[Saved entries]
- - - - -
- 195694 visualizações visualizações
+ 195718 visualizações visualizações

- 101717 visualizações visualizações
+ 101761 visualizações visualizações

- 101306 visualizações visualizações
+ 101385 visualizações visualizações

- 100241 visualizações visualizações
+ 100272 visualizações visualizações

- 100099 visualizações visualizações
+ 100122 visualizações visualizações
- - - - -
YOUR TASK. Each entry above is to be duplicated exactly, with nothing left out.

WRITTEN ANSWER.
- 195694 visualizações visualizações
+ 195718 visualizações visualizações

- 101717 visualizações visualizações
+ 101761 visualizações visualizações

- 101306 visualizações visualizações
+ 101385 visualizações visualizações

- 100241 visualizações visualizações
+ 100272 visualizações visualizações

- 100099 visualizações visualizações
+ 100122 visualizações visualizações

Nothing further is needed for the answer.